» WHAT YOU WILL DO
The answer should be one number: the count of lines in the listing below with "style" in them.

━━━━━━

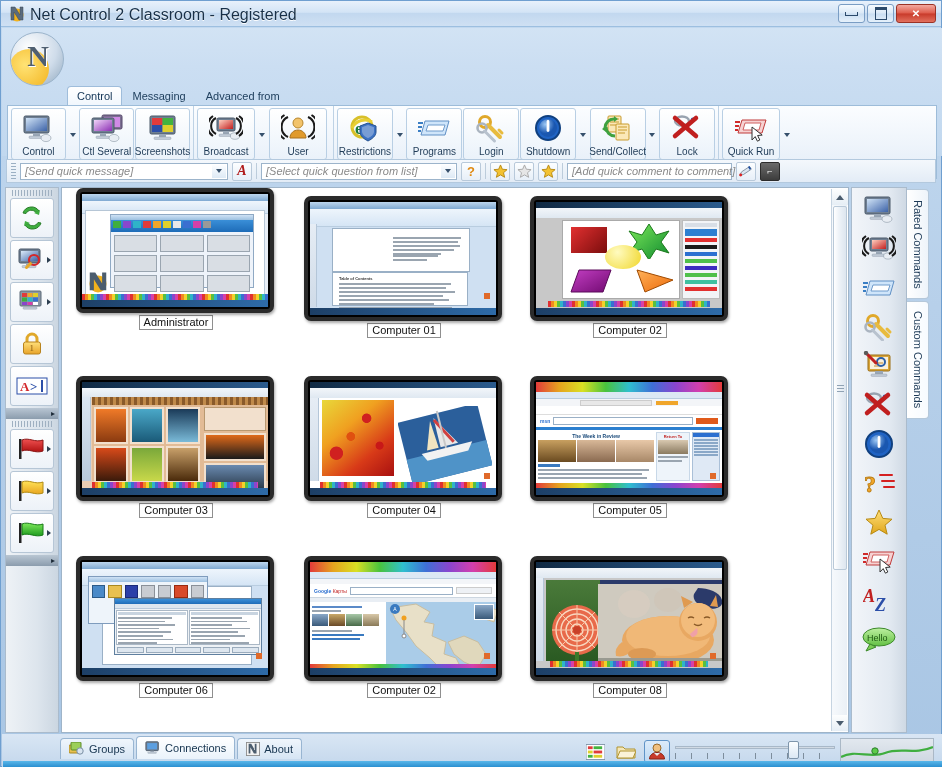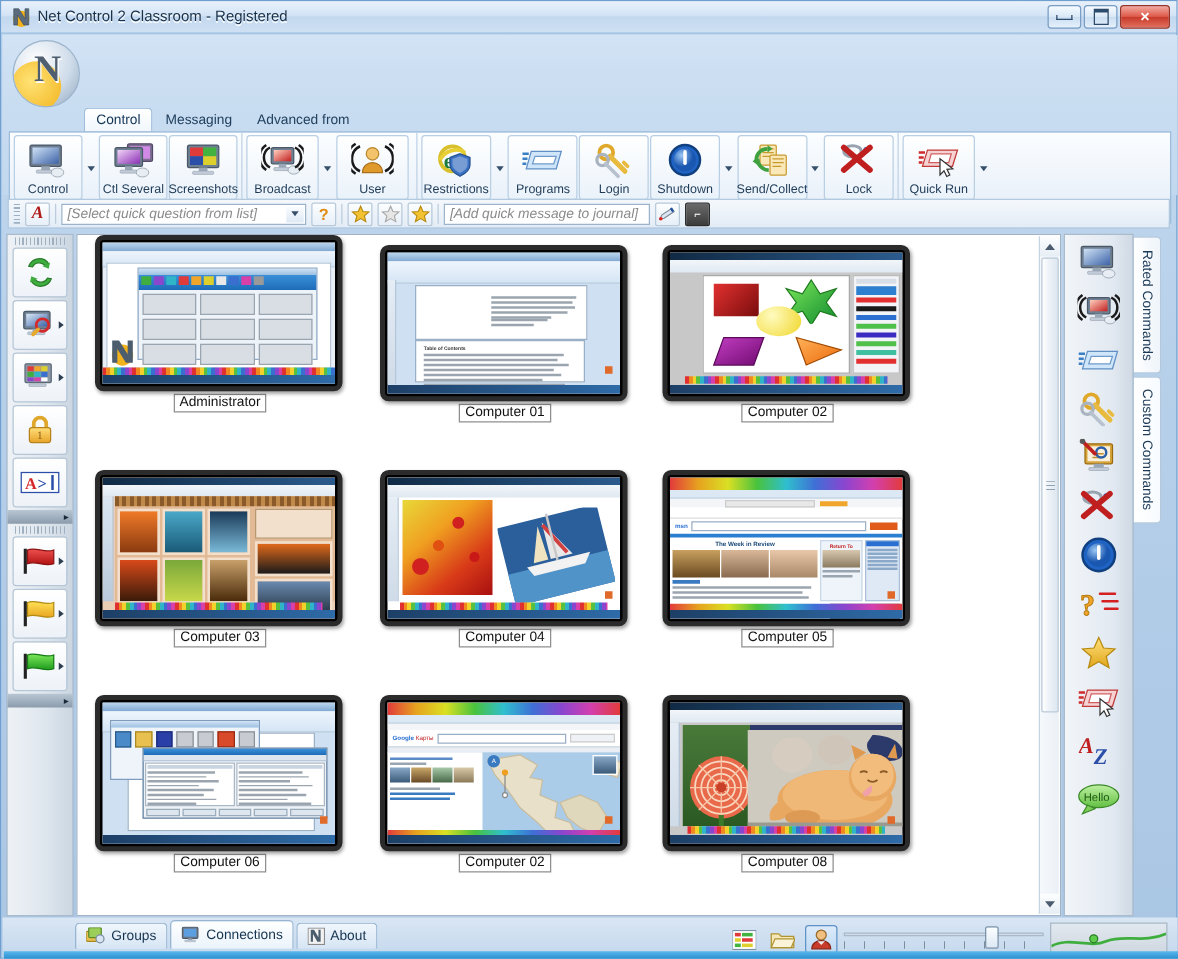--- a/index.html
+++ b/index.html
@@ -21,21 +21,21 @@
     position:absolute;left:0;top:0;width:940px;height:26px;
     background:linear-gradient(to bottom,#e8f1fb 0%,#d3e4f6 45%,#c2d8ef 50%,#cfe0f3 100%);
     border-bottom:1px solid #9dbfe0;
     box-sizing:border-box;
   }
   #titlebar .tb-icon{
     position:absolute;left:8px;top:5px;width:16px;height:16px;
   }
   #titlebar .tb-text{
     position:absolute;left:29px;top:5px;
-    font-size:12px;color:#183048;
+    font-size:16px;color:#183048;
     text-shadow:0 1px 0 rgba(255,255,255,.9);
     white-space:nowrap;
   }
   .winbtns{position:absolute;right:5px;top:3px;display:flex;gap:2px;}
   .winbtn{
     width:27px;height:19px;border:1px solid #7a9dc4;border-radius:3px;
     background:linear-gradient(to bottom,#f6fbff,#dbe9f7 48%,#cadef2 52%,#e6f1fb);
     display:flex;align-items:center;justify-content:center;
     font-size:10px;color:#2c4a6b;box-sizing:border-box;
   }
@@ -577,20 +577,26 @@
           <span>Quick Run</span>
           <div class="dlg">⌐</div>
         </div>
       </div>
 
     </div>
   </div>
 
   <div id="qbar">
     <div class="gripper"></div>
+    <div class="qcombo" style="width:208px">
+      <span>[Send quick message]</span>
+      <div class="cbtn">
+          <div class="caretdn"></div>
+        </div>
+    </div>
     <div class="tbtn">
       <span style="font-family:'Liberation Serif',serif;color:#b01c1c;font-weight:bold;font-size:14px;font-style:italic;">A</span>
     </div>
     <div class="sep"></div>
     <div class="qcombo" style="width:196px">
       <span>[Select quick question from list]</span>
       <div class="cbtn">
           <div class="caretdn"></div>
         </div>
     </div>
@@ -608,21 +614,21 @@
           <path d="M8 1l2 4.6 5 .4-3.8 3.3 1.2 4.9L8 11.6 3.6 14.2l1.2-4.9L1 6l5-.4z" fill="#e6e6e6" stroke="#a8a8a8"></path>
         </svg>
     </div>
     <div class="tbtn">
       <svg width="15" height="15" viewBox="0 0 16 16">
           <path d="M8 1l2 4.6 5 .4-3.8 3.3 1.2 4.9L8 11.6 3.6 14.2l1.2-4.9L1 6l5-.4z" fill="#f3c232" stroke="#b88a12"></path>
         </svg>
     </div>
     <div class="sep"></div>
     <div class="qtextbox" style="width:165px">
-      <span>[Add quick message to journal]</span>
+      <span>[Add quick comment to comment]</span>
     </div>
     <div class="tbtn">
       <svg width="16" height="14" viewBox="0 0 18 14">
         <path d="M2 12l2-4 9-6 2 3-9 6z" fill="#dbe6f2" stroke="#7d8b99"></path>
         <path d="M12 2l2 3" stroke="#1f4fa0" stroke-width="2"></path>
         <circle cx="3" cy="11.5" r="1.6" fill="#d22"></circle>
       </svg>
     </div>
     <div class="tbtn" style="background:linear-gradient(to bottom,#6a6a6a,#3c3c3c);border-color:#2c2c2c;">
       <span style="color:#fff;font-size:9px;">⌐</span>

━━━━━━

» OUTPUT FOR THIS TASK
6